We are committed to releasing the following assets:

  • Evaluation Scripts: The full scripts to reproduce the benchmark results reported in our paper.

  • Datasets (pending company approval)

    • Drive-Internal Dataset: The complete dataset, including training and test splits with all corresponding meta-action labels.
    • nuScenes Test Set: Our specific test split and the generated meta-action labels.
  • Models (pending company approval)

    • Trained Model Weights: Model checkpoint of DriveAgent-R1 to allow for direct inference and replication of our results.

Installation

This project integrates DetAny3D for 3D object detection and Depth-Anything-V2 for depth estimation. Please follow the installation instructions below.

Prerequisites

  • Python 3.12
  • CUDA 11.8+
  • Ubuntu

Step 1: Install DetAny3D

Follow the official DetAny3D installation instructions to set up the environment.

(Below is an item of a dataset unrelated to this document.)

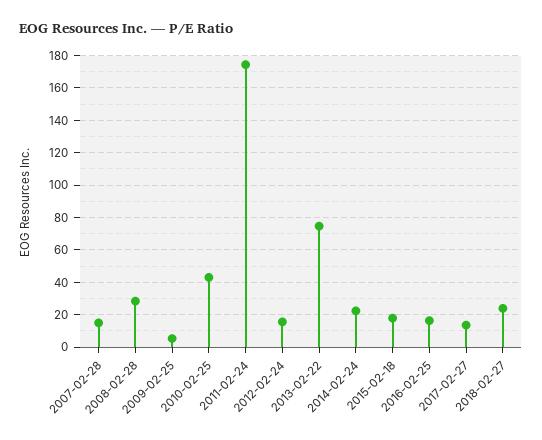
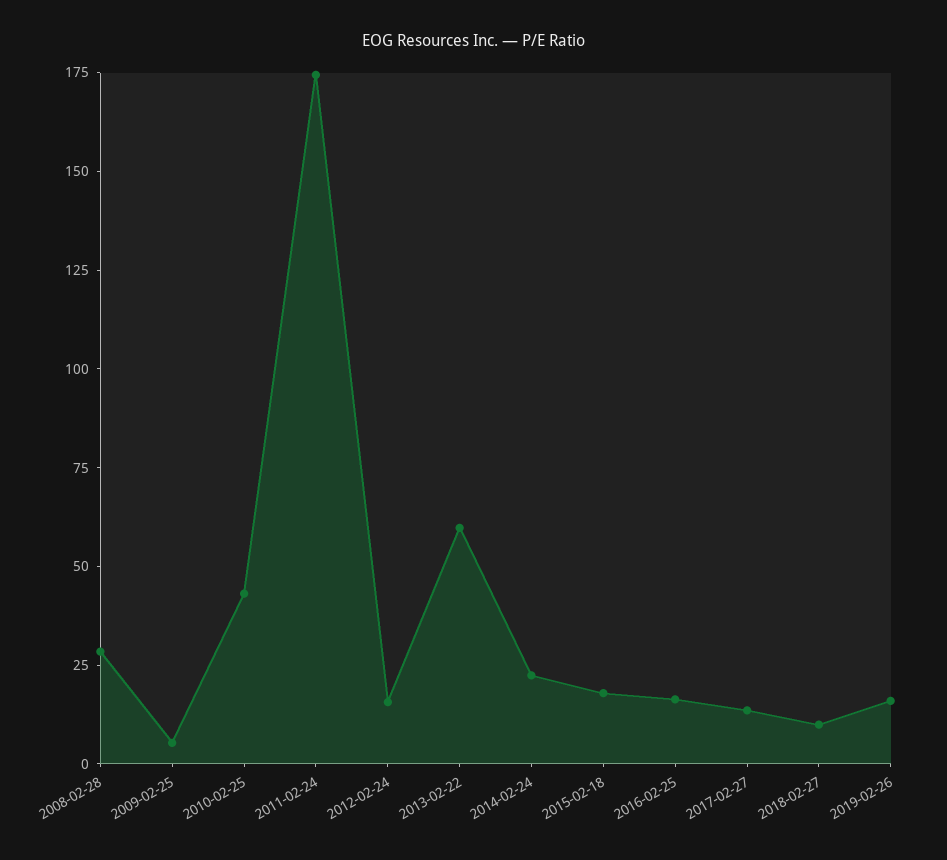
2007-02-28: 15 -> none
2013-02-22: 75 -> 60
2018-02-27: 25 -> 10
2019-02-26: none -> 15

Download the required checkpoints and place them in the DetAny3D/checkpoints/ directory.

Important: Before training or inference, you need to start the 3D detection server in a separate terminal:

cd DetAny3D
bash start_server.sh

Step 2: Install Depth-Anything-V2

Follow the official Depth-Anything-V2 installation instructions to set up the environment. Download the model weight depth_anything_v2_vitl.pth and place it in the tool-rl/Depth-Anything-V2/checkpoints/ directory.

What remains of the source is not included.